Goal of the exercise: In the entries that follow, identify the line containing "shipping: none -> 39.00" and return it together with all later lines, exactly as they appear.

·····

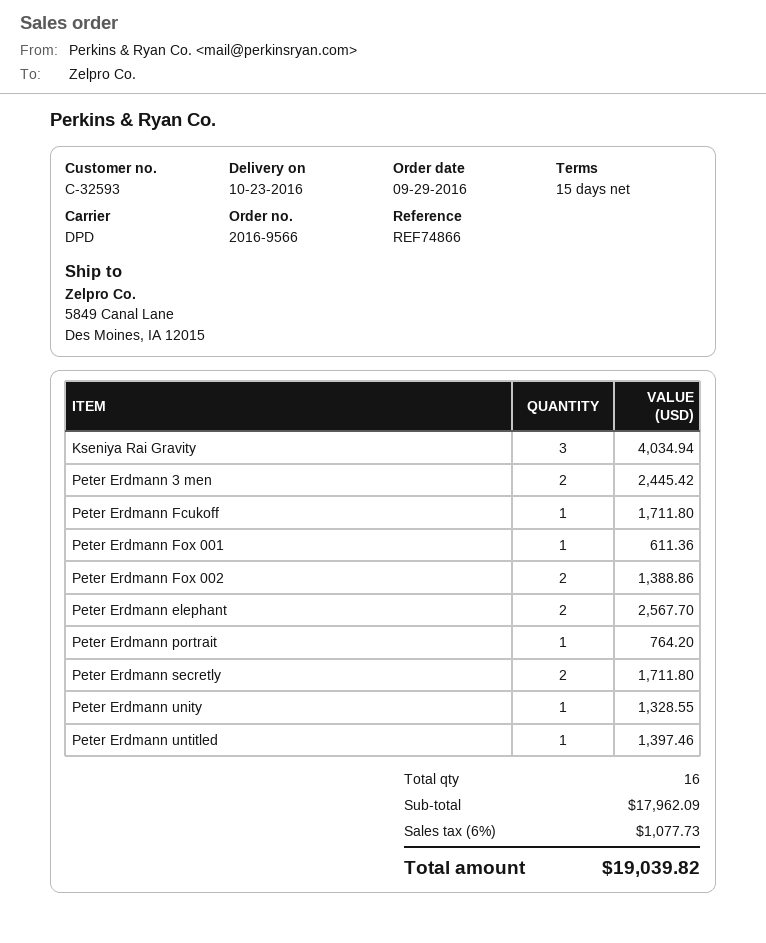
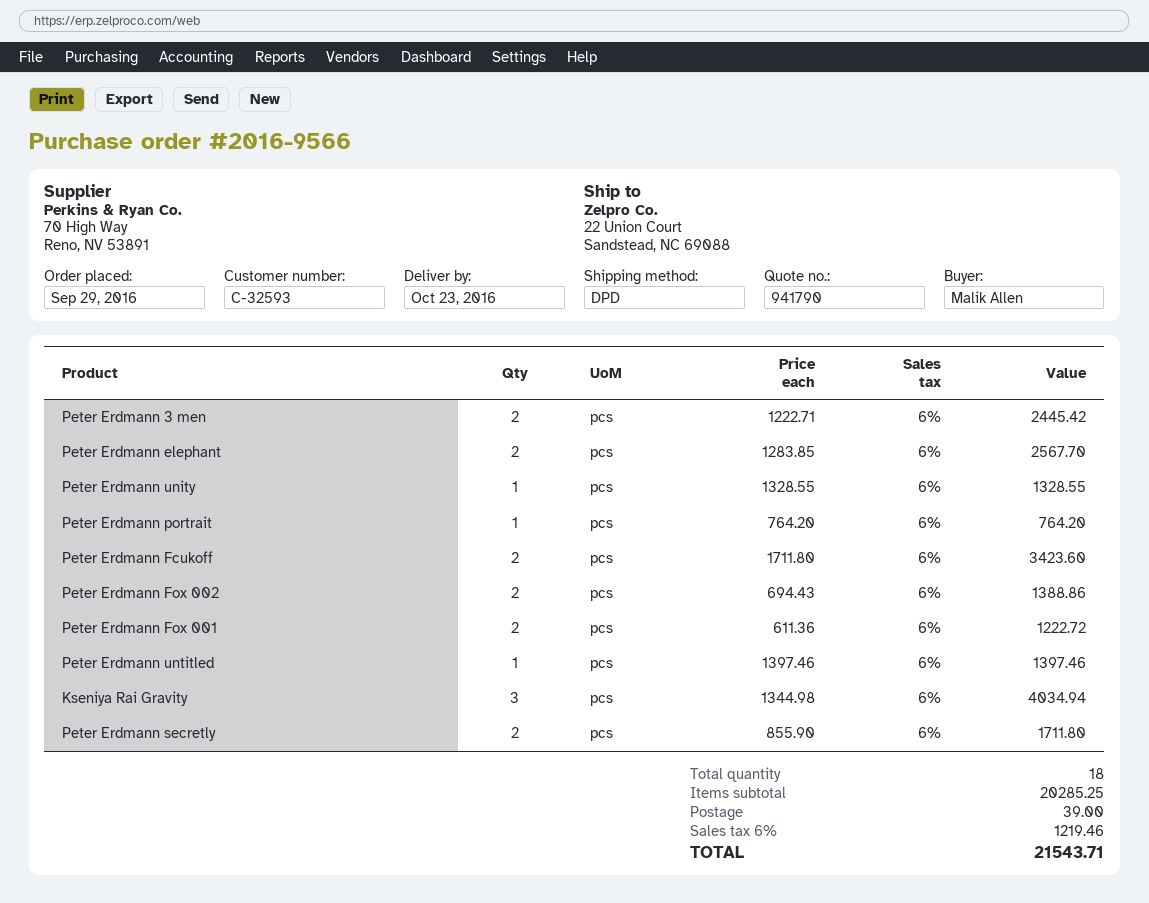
ship to: 5849 Canal Lane, Des Moines, IA 12015 -> 22 Union Court, Sandstead, NC 69088
Peter Erdmann Fcukoff: 1 for 1711.80 -> 2 for 3423.60
Peter Erdmann Fox 001: 1 for 611.36 -> 2 for 1222.72
total quantity: 16 -> 18
subtotal: 17962.09 -> 20285.25
shipping: none -> 39.00
tax: 6% = 1077.73 -> 6% = 1219.46
total: 19039.82 -> 21543.71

·····

Answer to this problem:
shipping: none -> 39.00
tax: 6% = 1077.73 -> 6% = 1219.46
total: 19039.82 -> 21543.71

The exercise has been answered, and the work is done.